Time must be redeemed from smaller duties, which in their season must be done, as being no duties, when they hinder greater duty which should then take place. It is a duty in its time and place to shew respect to neighbours and superiors, and to those about us, and to look to our family affairs: but not when we should be at prayer to God, or when a minister should be preaching, or at his necessary studies: private prayer and meditation, and visiting the sick, are duties: but not when we should be at church, or about any greater duty which they hinder.

—Richard Baxter
The Practical Works of the Rev. Richard Baxter, 3:124.

We are so reluctant to displease men, and so desirous to keep in credit and favour with them, that it makes us most unconscionably neglect our known duty. A foolish physician he is, and a most unfaithful friend, that will let a sick man die for fear of troubling him; and cruel wretches are we to our friends, that will rather suffer them to go quietly to hell, than we will anger them, or hazard our reputation with them.

If they would faint, we would rub them and pinch them, but never so as to hurt them. If they were deranged, we would bind them with chains, and we would please them in nothing that tended to their hurt; and yet, when they are beside themselves in the point of salvation, and in their madness pressing on to damnation, we will not stop them, for fear of displeasing them.

How can these men be Christians, that love the praise and favour of men more than the favour of God? (John 12:43). For if they yet seek to please men, they are no longer the servants of Christ (Gal 1:10). To win them indeed, they must become all things to all men; but to please them to their destruction, and let them perish, that we may keep our credit with them, is a course so base and barbarously cruel, that he that hath the face of a Christian should abhor it (1 Cor 9:21–24; Prov 11:3–6).

—Richard Baxter
Adapted from The Practical Works of the Rev. Richard Baxter, 23:98.

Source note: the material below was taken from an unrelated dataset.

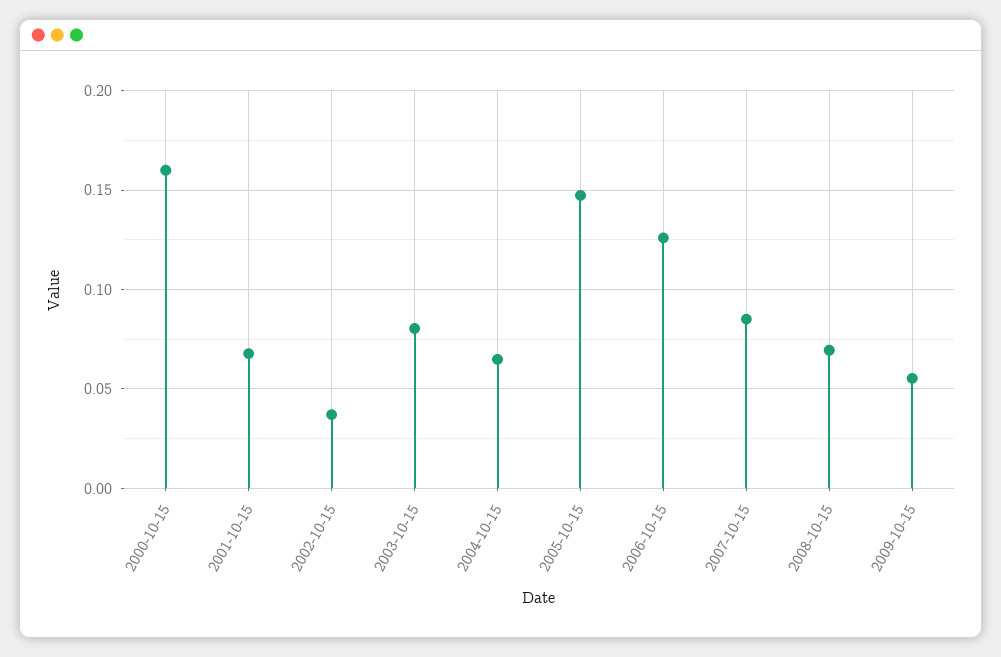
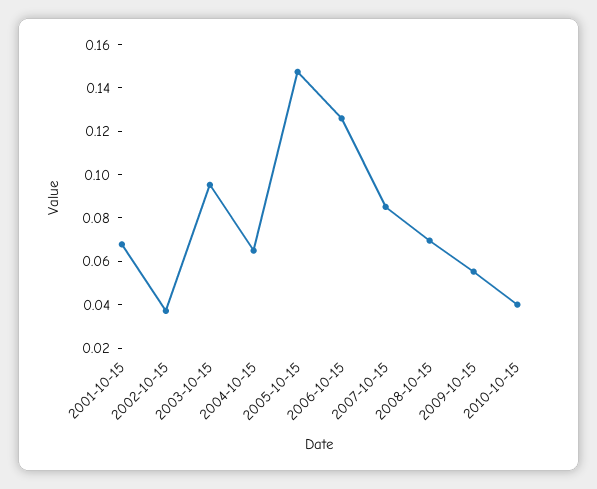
2000-10-15: 0.16 -> none
2003-10-15: 0.08 -> 0.095
2010-10-15: none -> 0.04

Sin is what you do when your heart is not satisfied with God. No one sins out of duty. We sin because it holds out some promise of happiness. That promise enslaves us until we believe that God is more to be desired than life itself (Psalm 63:3). Which means that the power of sin’s promise is broken by the power of God’s. All that God promises to be for us in Jesus stands over against what sin promises to be for us without him.

—John Piper
Future Grace, 9–10.

The divine assistance which Christians have in their work alleviates the labor of it.

Consider the Christian’s work without this help. It is heavy indeed, yes, too heavy to stand under. But God’s helping hand put to it makes this heavy work light. The ship, which when lying on ground, all the teams in the country could not draw off, how easily is it set afloat when the tide comes in?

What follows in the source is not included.